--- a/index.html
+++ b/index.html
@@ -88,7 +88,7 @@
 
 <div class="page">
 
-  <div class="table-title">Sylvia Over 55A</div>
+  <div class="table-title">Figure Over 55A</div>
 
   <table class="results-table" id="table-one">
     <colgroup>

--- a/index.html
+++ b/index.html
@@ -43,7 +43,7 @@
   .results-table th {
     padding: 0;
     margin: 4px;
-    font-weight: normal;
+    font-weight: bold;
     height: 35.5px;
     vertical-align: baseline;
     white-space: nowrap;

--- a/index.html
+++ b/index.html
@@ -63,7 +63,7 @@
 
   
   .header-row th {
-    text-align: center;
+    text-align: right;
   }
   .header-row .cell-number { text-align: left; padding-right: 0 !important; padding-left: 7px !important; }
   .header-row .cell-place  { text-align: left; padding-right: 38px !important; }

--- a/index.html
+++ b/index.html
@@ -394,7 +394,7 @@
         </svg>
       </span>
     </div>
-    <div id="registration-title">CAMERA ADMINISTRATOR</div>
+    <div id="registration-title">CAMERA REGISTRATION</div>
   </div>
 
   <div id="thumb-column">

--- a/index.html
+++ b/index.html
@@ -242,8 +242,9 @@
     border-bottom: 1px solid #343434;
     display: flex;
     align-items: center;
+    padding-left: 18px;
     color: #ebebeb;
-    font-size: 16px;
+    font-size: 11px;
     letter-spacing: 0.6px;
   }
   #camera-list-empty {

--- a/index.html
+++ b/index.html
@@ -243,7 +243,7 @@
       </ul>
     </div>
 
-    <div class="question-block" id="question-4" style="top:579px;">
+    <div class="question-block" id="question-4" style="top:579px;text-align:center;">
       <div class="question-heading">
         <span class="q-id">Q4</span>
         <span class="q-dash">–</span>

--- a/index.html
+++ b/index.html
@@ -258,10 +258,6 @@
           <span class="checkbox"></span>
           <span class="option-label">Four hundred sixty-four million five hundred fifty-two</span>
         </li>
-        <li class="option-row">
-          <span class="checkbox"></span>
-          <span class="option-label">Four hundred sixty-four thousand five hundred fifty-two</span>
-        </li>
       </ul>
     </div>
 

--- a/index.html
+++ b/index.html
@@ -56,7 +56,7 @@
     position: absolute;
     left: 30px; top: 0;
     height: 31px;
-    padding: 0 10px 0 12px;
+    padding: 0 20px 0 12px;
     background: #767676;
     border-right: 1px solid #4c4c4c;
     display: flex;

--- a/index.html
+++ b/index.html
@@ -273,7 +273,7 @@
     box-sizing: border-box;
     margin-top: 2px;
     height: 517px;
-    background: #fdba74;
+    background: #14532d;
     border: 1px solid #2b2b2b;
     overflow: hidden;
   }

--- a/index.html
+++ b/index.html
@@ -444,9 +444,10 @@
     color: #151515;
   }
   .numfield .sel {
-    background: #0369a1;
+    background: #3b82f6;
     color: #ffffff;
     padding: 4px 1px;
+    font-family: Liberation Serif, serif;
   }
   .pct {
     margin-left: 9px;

Prompt →
Print each line above exactly as it stands.

Answer section →
--- a/index.html
+++ b/index.html
@@ -88,7 +88,7 @@
 
 <div class="page">
 
-  <div class="table-title">Sylvia Over 55A</div>
+  <div class="table-title">Figure Over 55A</div>
 
   <table class="results-table" id="table-one">
     <colgroup>

--- a/index.html
+++ b/index.html
@@ -43,7 +43,7 @@
   .results-table th {
     padding: 0;
     margin: 4px;
-    font-weight: normal;
+    font-weight: bold;
     height: 35.5px;
     vertical-align: baseline;
     white-space: nowrap;

--- a/index.html
+++ b/index.html
@@ -63,7 +63,7 @@
 
   
   .header-row th {
-    text-align: center;
+    text-align: right;
   }
   .header-row .cell-number { text-align: left; padding-right: 0 !important; padding-left: 7px !important; }
   .header-row .cell-place  { text-align: left; padding-right: 38px !important; }

--- a/index.html
+++ b/index.html
@@ -394,7 +394,7 @@
         </svg>
       </span>
     </div>
-    <div id="registration-title">CAMERA ADMINISTRATOR</div>
+    <div id="registration-title">CAMERA REGISTRATION</div>
   </div>
 
   <div id="thumb-column">

--- a/index.html
+++ b/index.html
@@ -242,8 +242,9 @@
     border-bottom: 1px solid #343434;
     display: flex;
     align-items: center;
+    padding-left: 18px;
     color: #ebebeb;
-    font-size: 16px;
+    font-size: 11px;
     letter-spacing: 0.6px;
   }
   #camera-list-empty {

--- a/index.html
+++ b/index.html
@@ -243,7 +243,7 @@
       </ul>
     </div>
 
-    <div class="question-block" id="question-4" style="top:579px;">
+    <div class="question-block" id="question-4" style="top:579px;text-align:center;">
       <div class="question-heading">
         <span class="q-id">Q4</span>
         <span class="q-dash">–</span>

--- a/index.html
+++ b/index.html
@@ -258,10 +258,6 @@
           <span class="checkbox"></span>
           <span class="option-label">Four hundred sixty-four million five hundred fifty-two</span>
         </li>
-        <li class="option-row">
-          <span class="checkbox"></span>
-          <span class="option-label">Four hundred sixty-four thousand five hundred fifty-two</span>
-        </li>
       </ul>
     </div>
 

--- a/index.html
+++ b/index.html
@@ -56,7 +56,7 @@
     position: absolute;
     left: 30px; top: 0;
     height: 31px;
-    padding: 0 10px 0 12px;
+    padding: 0 20px 0 12px;
     background: #767676;
     border-right: 1px solid #4c4c4c;
     display: flex;

--- a/index.html
+++ b/index.html
@@ -273,7 +273,7 @@
     box-sizing: border-box;
     margin-top: 2px;
     height: 517px;
-    background: #fdba74;
+    background: #14532d;
     border: 1px solid #2b2b2b;
     overflow: hidden;
   }

--- a/index.html
+++ b/index.html
@@ -444,9 +444,10 @@
     color: #151515;
   }
   .numfield .sel {
-    background: #0369a1;
+    background: #3b82f6;
     color: #ffffff;
     padding: 4px 1px;
+    font-family: Liberation Serif, serif;
   }
   .pct {
     margin-left: 9px;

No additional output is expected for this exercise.